__What you need to do__:
From the listing below, output only the lines starting at the line that has "[365,569,407,579] you can -> (289, 689) none" and ending at the line that has "(587, 623) none -> [34,767,45,776] 4.", exactly as they appear, ends included.

__Provided records__:

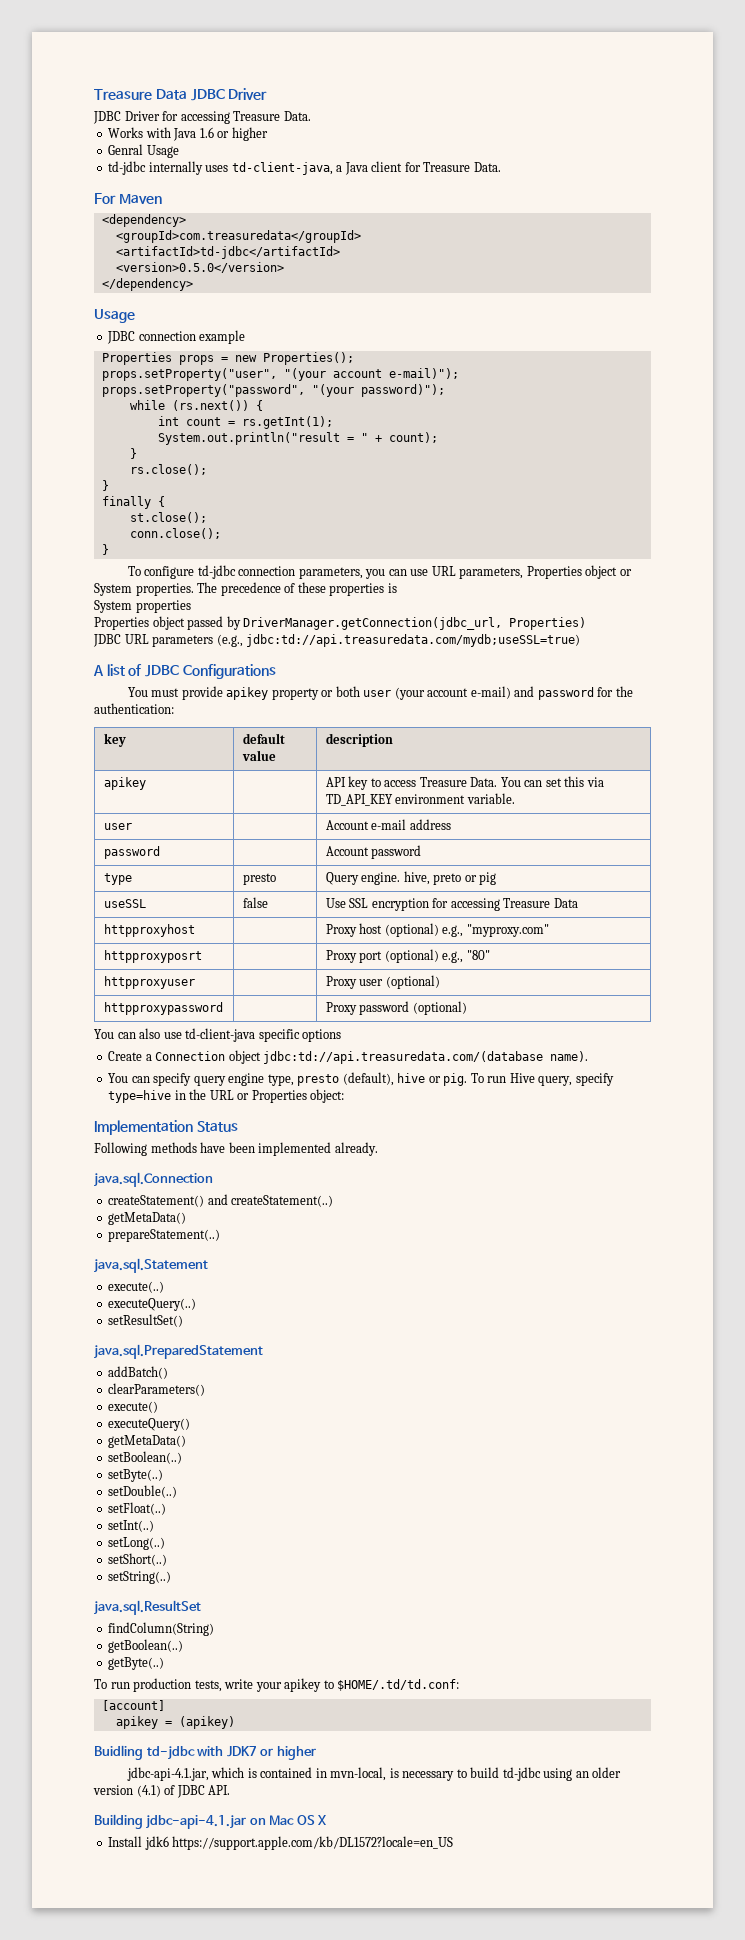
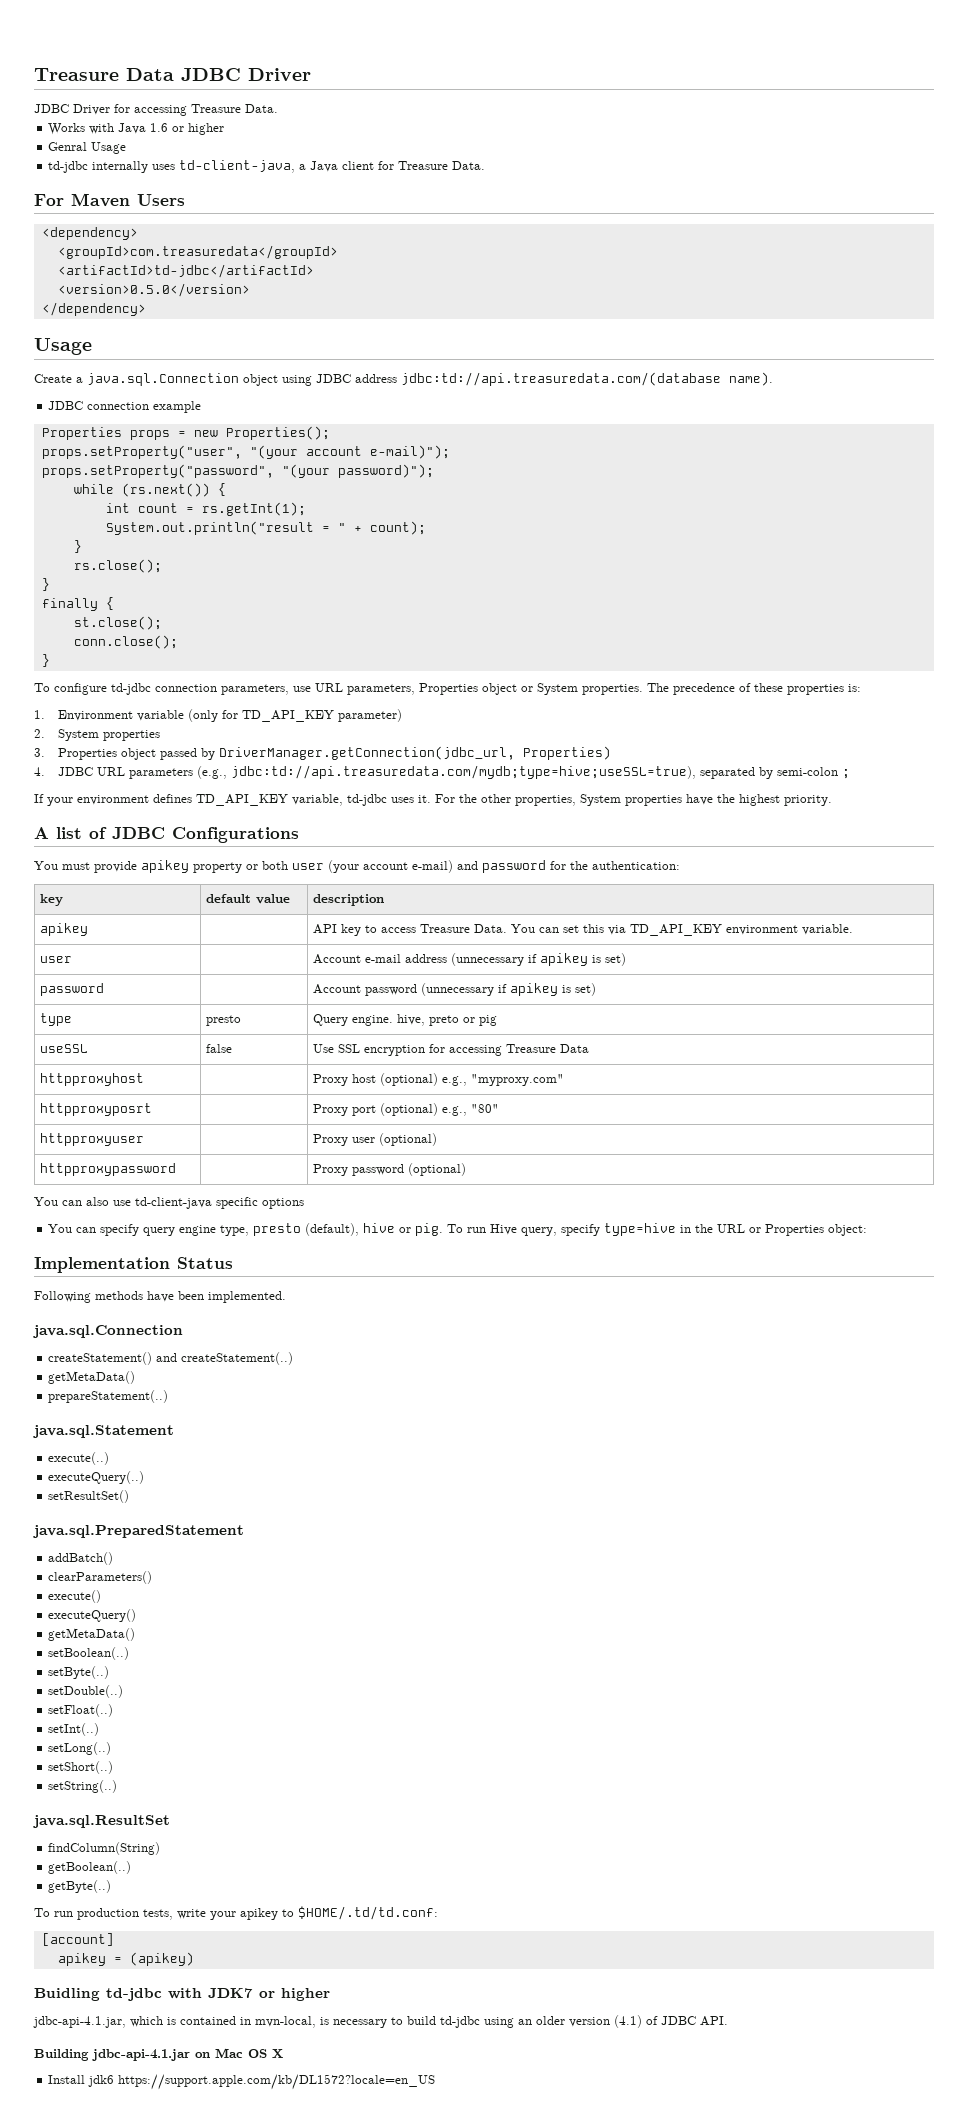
(162, 199) none -> [137,194,185,206] Users
(135, 316) none -> [34,372,773,386] // Create a java.sql.Connection object using JDBC address jdbc:td://api.treasuredata.com/(database name).
[365,569,407,579] you can -> (289, 689) none
[387,583,397,593] is // -> [848,684,861,692] [34,709,403,722] [34,729,45,738] is: // 1. Environment variable (only for TD_API_KEY parameter) // 2.
(191, 606) none -> [34,748,45,757] 3.
(587, 623) none -> [34,767,45,776] 4.
[246,634,581,647] jdbc:td://api.treasuredata.com/mydb;useSSL=true) -> [231,765,851,779] [34,794,832,806] jdbc:td://api.treasuredata.com/mydb;type=hive;useSSL=true), separated by semi-colon ; // If your environment defines TD_API_KEY variable, td-jdbc uses it. For the other properties, System properties have the highest priority.
[103,846,160,859] [325,845,422,859] // password | | Account password -> [450,953,626,966] [39,983,104,996] [312,983,596,996] (unnecessary if apikey is set) // password | | Account password (unnecessary if apikey is set)
[108,1050,589,1064] // Create a Connection object jdbc:td://api.treasuredata.com/(database name). -> (304, 1203) none
[258,1142,378,1156] implemented already. -> [208,1291,286,1303] implemented.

__Answer box__:
[365,569,407,579] you can -> (289, 689) none
[387,583,397,593] is // -> [848,684,861,692] [34,709,403,722] [34,729,45,738] is: // 1. Environment variable (only for TD_API_KEY parameter) // 2.
(191, 606) none -> [34,748,45,757] 3.
(587, 623) none -> [34,767,45,776] 4.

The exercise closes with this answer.